Je ne sais pas si tu connais cette histoire chinoise de l’enfant et de la montagne bleue. C’est un gamin qui vit dans un village jaune, dans une montagne jaune. Les maisons sont jaunes, les gens sont jaunes, les animaux sont jaunes, tout est jaune. Et lui, il grandit dans ce village et il regarde à l’horizon et, à l’horizon il y a une montagne bleue. Il grandit et il se dit : « mais moi, un jour je vais quitter ce village jaune et poussiéreux et je vais aller vivre dans la montagne bleue ». Il grandit, il grandit puis, un jour, il prend la décision de partir. Il part et il marche en direction de la montagne bleue.

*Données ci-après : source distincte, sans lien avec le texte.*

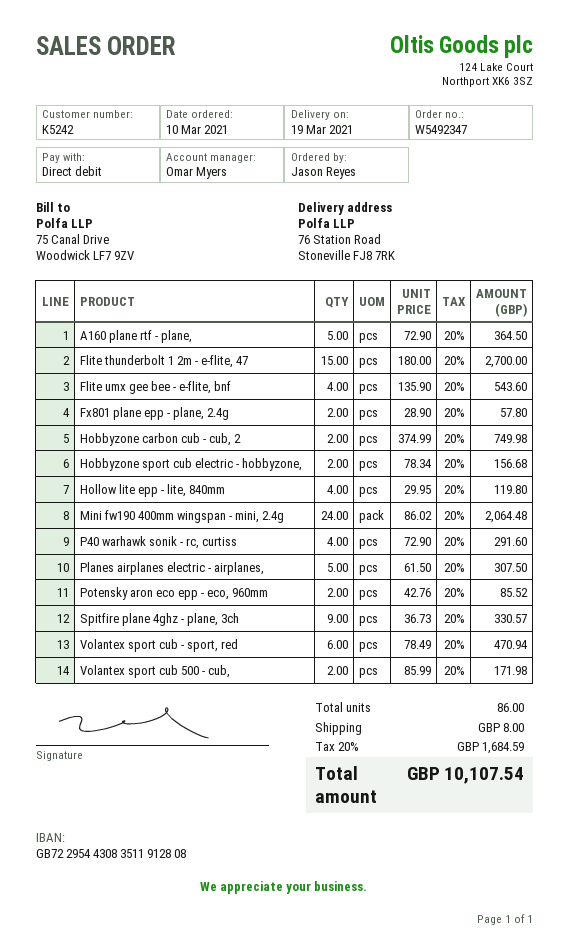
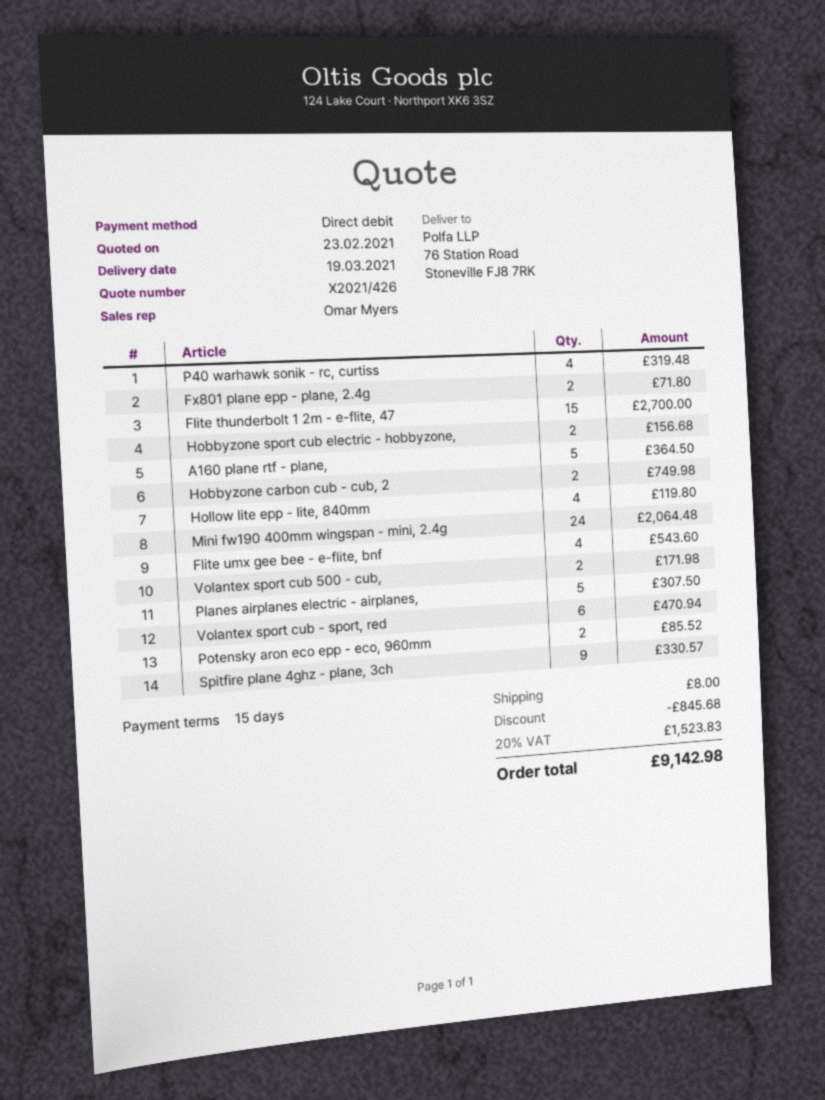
Fx801 plane epp - plane, 2.4g: 2 for 57.80 -> 2 for 71.80
P40 warhawk sonik - rc, curtiss: 4 for 291.60 -> 4 for 319.48
discount: none -> 845.68
tax: 20% = 1684.59 -> 20% = 1523.83
total: 10107.54 -> 9142.98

Il marche pendant des semaines, des mois, des années, des années et des années et, un jour, il se retrouve vieillard toujours avec la montagne bleue devant lui. Fatigué, un peu désemparé que son rêve soit aussi loin, il se retourne pour voir d’où il vient et là, d’où il vient, c’est bleu. 

J’adore cette histoire parce qu’elle dit quoi ? elle dit qu’on croit toujours qu’il faut y aller. Mais, là où on est, c’est déjà. Notre rêve, il est là, présent. 

Hier, j’ai commandé un livre de Gaston Bachelard qui s’appelle L’instant présent et qui défend l’idée que tout se joue dans l’instant présent. C’est-à-dire que si je suis en grâce, en harmonie avec toi, toi, moi, les chats, là, dans cet instant et qu’il n’y a pas l’ombre d’un mensonge, alors je mérite mon passé et alors je suis prêt pour le futur. L’instant présent … 

Bon, je ne me rappelle plus les questions, de toutes façons j’ai une capacité à oublier les questions qui est quand même phénoménale.